The Life of a Canoe Tree: Tradition, Law, and the Forests of Ghana

On the forest floor in Ghana’s Western Region lies a tree unlike any other. Its massive trunk, carefully marked for felling, doesn’t immediately resemble what it is destined to become: a canoe that will one day glide across the Gulf of Guinea, carrying fishermen at dawn toward waters rich with tilapia, mackerel, and anchovies.

At first glance, it is simply wood. But to the communities who carve these dugout canoes — ahimas, as they are known locally — it is far more. It is a legacy, a livelihood, and, in many ways, a sacred covenant with the forest.

The Canoe Beyond the Tree

For centuries, Ghana’s fishing communities have relied on dugout canoes not only as working tools but as cultural symbols.

Carved traditionally from Wawa (Triplochiton scleroxylon)-otherwise known as Ayous and Obeche- ahimas are both practical vessels and spiritual artifacts. For the Fanti and other coastal peoples, these canoes embody maritime heritage — carrying food, family history, and philosophy across generations (FAO, The MUA).

Painted with proverbs, adorned with protective symbols, even marked with modern icons like football club logos, each canoe becomes a living story on water.

“To the fisherman, the canoe is never just a boat. It is family history set afloat.”

Law Meets Tradition

Yet this profound tradition exists within a complex framework of law and governance.

In Ghana, every naturally occurring tree is vested in the state. This means that even a canoe tree — the symbolic right of a fisherman’s family — requires a Timber Utilisation Permit (TUP).

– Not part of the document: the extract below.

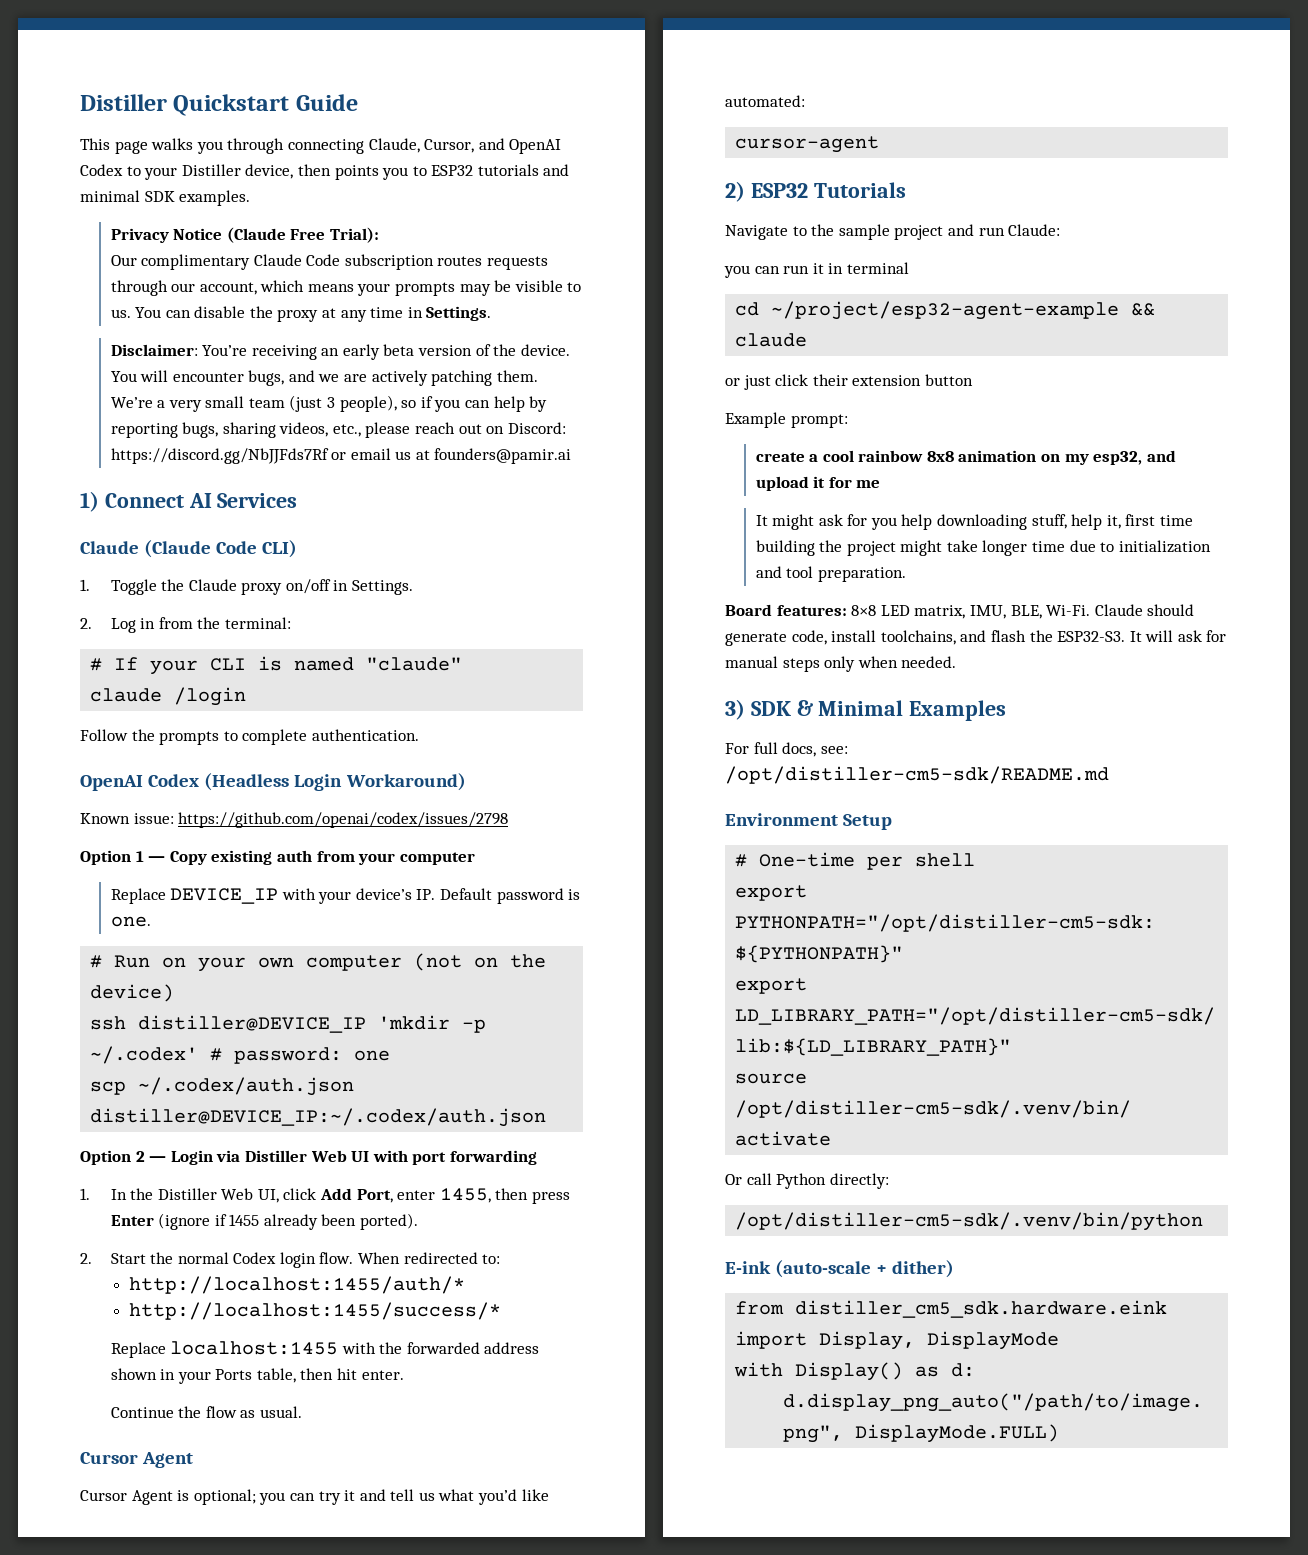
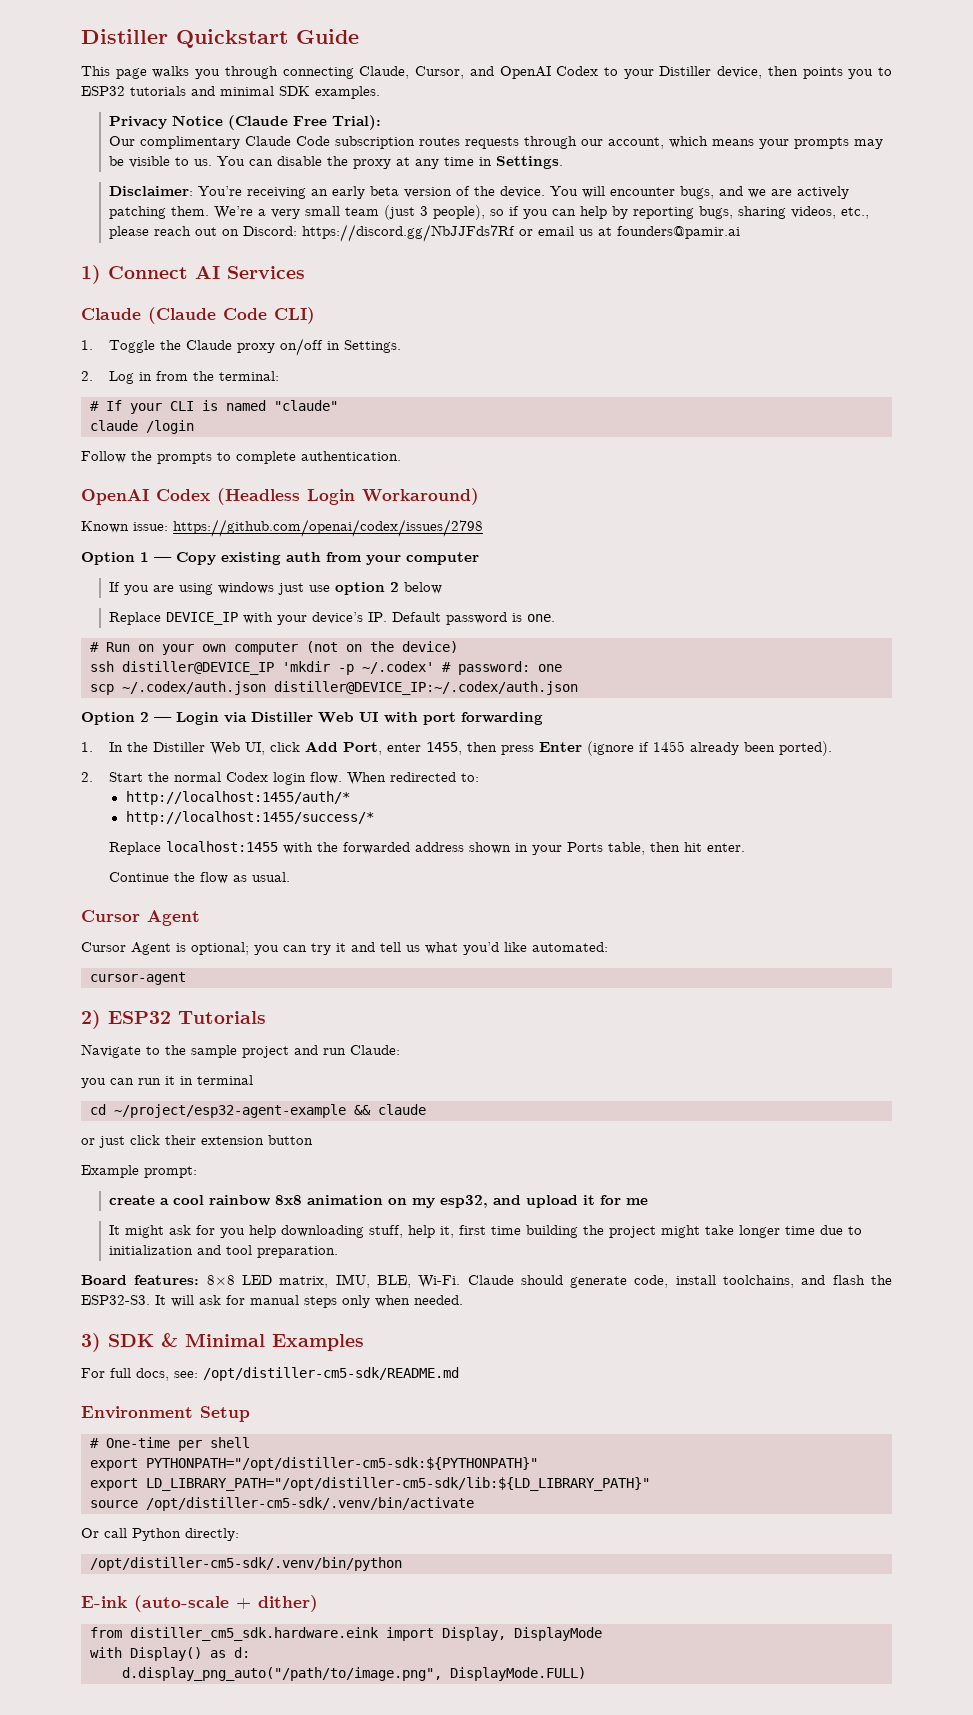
+ If you are using windows just use option 2 below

The Forestry Commission’s 2016 report recorded just 45 trees allocated for canoe carving, while also setting a goal to reduce allocations by 25% (Forestry Commission Annual Report).

To the state, the canoe tree is a managed resource. To the fisherman, it is a birthright.

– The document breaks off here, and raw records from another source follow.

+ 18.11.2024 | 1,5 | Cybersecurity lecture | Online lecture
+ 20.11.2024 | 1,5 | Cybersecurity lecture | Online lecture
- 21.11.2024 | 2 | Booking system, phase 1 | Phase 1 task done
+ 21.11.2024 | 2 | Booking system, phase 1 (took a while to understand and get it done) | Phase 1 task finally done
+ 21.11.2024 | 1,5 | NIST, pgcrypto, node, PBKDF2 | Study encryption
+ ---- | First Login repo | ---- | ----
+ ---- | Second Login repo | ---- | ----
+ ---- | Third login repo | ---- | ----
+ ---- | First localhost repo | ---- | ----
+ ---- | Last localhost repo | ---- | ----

A Sacred Ritual in the Forest

To fell a canoe tree is no casual task. Elders pour libations before the first cut, invoking the spirit of the tree. Fishermen believe their canoes are living beings — companions with voices, guidance, and destiny.

Each canoe, once hollowed, is painted, named, and blessed. It is not timber — it is memory, spirituality, and continuity.

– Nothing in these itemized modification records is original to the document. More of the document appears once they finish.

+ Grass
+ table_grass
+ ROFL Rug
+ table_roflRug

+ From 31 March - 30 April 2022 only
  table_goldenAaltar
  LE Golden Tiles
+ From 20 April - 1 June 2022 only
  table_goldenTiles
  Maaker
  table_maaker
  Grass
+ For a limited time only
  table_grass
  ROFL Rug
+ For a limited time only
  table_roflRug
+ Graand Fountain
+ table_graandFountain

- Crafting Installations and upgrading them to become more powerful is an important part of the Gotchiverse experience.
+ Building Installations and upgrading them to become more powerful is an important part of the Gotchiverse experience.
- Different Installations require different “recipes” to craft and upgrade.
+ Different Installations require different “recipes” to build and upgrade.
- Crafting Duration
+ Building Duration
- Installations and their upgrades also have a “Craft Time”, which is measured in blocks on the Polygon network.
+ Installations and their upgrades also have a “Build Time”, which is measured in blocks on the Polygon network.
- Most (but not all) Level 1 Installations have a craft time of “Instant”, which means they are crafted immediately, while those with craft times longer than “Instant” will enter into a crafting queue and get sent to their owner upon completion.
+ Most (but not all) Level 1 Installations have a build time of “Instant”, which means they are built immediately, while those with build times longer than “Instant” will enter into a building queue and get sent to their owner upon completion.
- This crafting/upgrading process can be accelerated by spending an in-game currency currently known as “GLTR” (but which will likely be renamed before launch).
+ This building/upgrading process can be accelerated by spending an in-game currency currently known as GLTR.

FSC Certification: Cultural Respect in Practice

This is where FSC-certified forests stand apart.

Unlike systems that treat legality as the finish line, FSC insists on more:

  • Respect for the rights of Indigenous Peoples and local communities
  • Engagement with customary traditions such as canoe carving
  • Free, Prior, and Informed Consent (FPIC) as a condition for forest use (FSC Standards)

In an FSC-certified forest, cultural practices like the canoe tree are not dismissed as relics — they are safeguarded as part of responsible forest stewardship.

FSC certification ensures legality is the baseline — and cultural respect is the standard.

EUDR Compliance Through FSC and FLEGT

For companies sourcing timber, ethics now go hand in hand with regulation.

The EU Deforestation Regulation (EUDR) demands that all wood products entering the EU must be:

  1. Deforestation-free
  2. Legally harvested
  3. Traceable to their forest of origin (EU EUDR Regulation)

Ghana’s FLEGT Voluntary Partnership Agreement (VPA) underpins this. With the Ghana Legality Assurance System (GhLAS) now operational, every log can be traced from forest to port (MLNR Ghana).

Together, FSC’s chain-of-custody and FLEGT’s legality assurance make FSC + FLEGT-VPA certified suppliers the gold standard for compliance.

This is why NHG Timber sources timber only from FSC forests in Ghana, aligned with the FLEGT VPA — ensuring both respect for community traditions and seamless EUDR compliance.

A Living Story in Every Canoe

When the hollowing begins, the transformation is profound. Chips fall, the hull deepens, and a tree becomes a vessel. Soon it will carry nets, laughter, and hope into the waves.

Each ahima carries more than people and fish — it carries law, spirit, history, and responsibility.

For those who seek to do business in Ghana’s forests responsibly, the lesson is clear: to understand the canoe is to understand the forest itself.